** Opening MATERIAL FOR THIS TASK block **

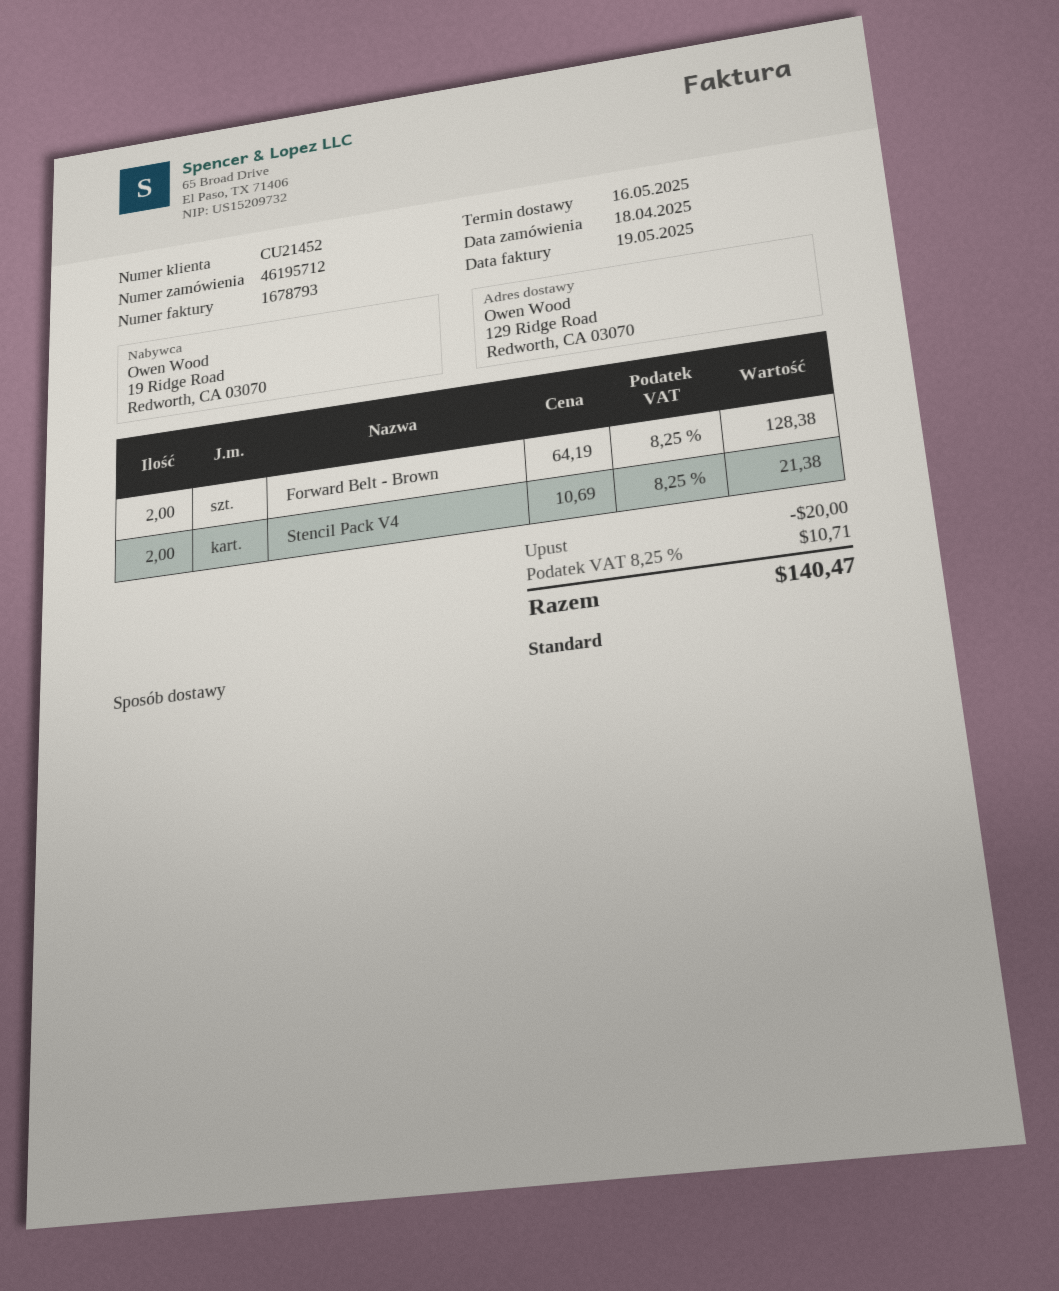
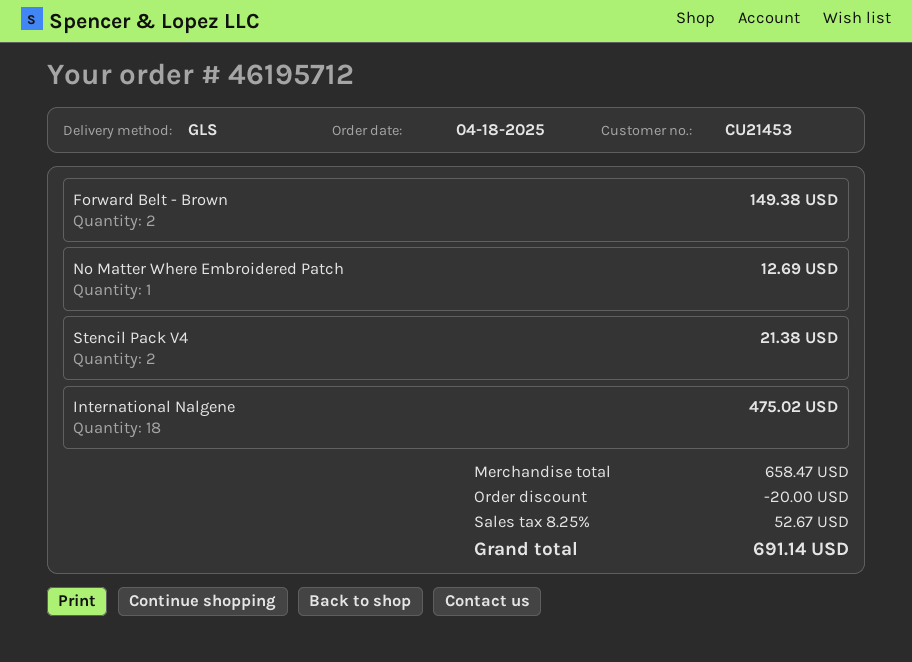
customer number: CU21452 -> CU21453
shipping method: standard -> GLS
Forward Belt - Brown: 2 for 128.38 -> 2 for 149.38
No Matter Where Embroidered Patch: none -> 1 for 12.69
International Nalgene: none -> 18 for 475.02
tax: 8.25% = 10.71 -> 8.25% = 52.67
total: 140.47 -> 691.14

** Closing MATERIAL FOR THIS TASK block **
** Opening MATERIAL FOR THIS TASK block **

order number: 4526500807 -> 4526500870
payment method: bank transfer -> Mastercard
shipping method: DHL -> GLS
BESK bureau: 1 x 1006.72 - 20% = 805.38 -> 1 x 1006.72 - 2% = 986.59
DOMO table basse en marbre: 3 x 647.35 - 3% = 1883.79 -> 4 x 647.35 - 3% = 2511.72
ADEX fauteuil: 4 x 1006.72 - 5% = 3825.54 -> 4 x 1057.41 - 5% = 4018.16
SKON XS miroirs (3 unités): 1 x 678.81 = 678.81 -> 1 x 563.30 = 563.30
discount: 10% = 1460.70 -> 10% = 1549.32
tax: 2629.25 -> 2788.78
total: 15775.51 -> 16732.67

** Closing MATERIAL FOR THIS TASK block **

# [EXERCISE DIRECTIONS]
Only the lines above starting with the one with "BESK bureau: 1" and going through the one with "ADEX fauteuil: 4" are to be copied, word for word and with both ends kept.

# [ANSWER BOX]
BESK bureau: 1 x 1006.72 - 20% = 805.38 -> 1 x 1006.72 - 2% = 986.59
DOMO table basse en marbre: 3 x 647.35 - 3% = 1883.79 -> 4 x 647.35 - 3% = 2511.72
ADEX fauteuil: 4 x 1006.72 - 5% = 3825.54 -> 4 x 1057.41 - 5% = 4018.16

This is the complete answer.